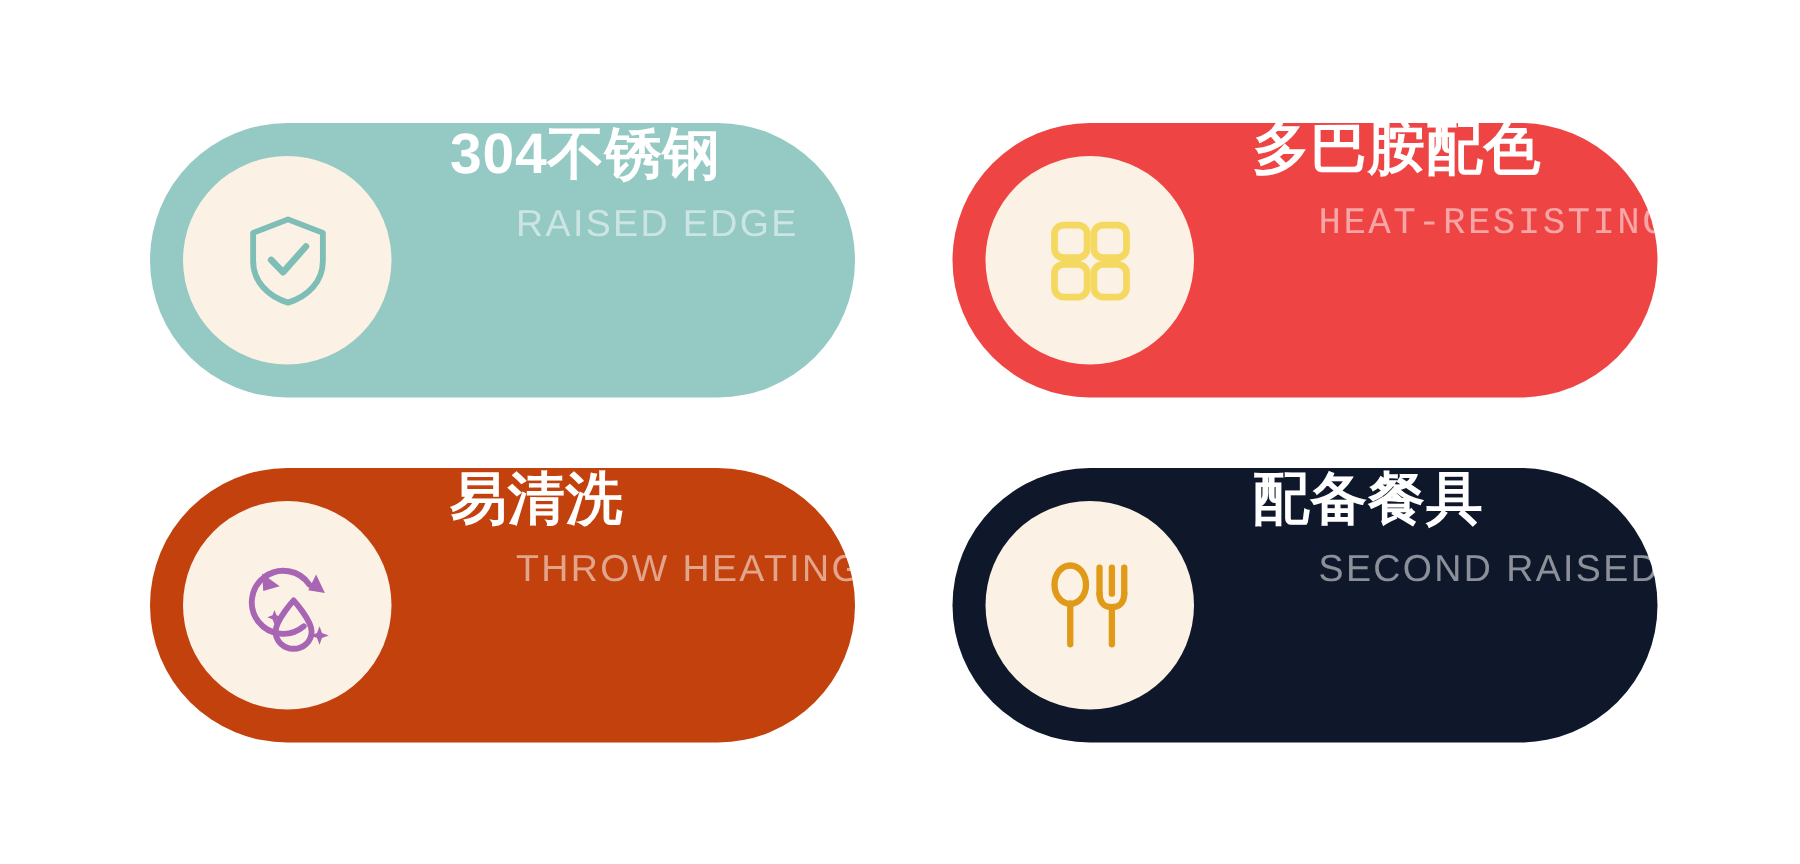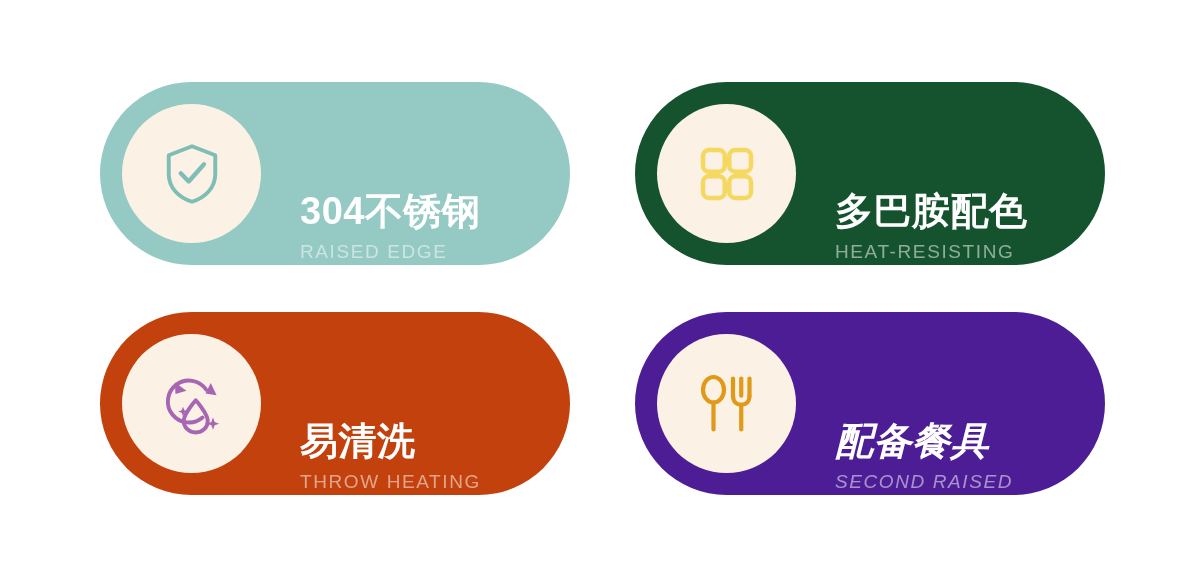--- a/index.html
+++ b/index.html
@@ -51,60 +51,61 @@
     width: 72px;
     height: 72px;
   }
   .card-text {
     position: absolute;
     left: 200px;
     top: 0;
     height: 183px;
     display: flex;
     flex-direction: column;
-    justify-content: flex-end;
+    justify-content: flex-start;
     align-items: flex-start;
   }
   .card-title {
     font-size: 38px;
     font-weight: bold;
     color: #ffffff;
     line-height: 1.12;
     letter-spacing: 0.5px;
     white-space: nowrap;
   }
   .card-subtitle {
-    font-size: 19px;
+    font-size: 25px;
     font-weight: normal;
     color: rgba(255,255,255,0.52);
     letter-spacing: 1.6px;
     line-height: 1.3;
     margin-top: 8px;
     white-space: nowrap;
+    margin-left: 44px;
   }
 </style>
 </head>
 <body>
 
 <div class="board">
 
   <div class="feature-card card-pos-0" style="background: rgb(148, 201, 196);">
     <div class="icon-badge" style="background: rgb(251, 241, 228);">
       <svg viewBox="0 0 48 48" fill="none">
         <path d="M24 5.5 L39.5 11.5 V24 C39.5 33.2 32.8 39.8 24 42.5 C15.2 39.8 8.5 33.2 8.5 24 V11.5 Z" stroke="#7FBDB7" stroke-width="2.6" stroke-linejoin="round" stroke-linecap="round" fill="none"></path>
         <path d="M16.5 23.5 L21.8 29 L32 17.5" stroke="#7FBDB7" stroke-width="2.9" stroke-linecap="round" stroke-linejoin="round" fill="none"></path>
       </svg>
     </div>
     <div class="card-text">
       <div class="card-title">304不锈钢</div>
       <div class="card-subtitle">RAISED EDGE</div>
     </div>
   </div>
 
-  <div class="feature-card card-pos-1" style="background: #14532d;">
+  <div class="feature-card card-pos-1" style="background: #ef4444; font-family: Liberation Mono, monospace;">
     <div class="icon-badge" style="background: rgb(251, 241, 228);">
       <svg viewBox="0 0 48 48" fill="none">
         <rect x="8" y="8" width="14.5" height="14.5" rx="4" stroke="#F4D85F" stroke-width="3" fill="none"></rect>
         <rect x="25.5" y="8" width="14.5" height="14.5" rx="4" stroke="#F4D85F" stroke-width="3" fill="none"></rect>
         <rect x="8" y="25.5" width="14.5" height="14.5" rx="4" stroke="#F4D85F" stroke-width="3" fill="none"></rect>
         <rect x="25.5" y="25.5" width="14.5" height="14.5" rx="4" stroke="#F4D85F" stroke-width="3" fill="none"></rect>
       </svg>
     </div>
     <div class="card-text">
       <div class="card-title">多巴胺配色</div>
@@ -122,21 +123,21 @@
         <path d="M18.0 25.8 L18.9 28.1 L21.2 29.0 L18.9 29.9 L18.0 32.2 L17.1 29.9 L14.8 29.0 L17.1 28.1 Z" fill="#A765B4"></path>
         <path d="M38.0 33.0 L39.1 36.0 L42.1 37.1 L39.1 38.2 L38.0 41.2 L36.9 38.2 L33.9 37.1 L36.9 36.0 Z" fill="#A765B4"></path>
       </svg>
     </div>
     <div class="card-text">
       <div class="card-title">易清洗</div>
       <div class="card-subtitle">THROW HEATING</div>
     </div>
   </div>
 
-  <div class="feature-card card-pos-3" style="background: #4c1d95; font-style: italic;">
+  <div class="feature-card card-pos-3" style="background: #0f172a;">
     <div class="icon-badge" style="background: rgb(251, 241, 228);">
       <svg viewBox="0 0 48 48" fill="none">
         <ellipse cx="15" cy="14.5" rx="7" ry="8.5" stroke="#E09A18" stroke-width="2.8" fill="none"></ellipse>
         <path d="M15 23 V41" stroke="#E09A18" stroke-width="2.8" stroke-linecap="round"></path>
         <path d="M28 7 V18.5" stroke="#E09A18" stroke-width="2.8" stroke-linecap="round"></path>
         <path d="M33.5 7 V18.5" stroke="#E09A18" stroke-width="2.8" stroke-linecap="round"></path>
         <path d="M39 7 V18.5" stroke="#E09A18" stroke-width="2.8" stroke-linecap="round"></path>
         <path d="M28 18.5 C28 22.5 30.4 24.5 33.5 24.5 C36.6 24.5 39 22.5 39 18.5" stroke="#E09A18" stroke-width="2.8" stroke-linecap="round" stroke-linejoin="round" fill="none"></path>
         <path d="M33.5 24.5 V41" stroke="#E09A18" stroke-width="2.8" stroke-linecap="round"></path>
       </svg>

^^^^^^^^

What belongs in the answer is each line from the listing above that contains "spacing".

     letter-spacing: 0.5px;
     letter-spacing: 1.6px;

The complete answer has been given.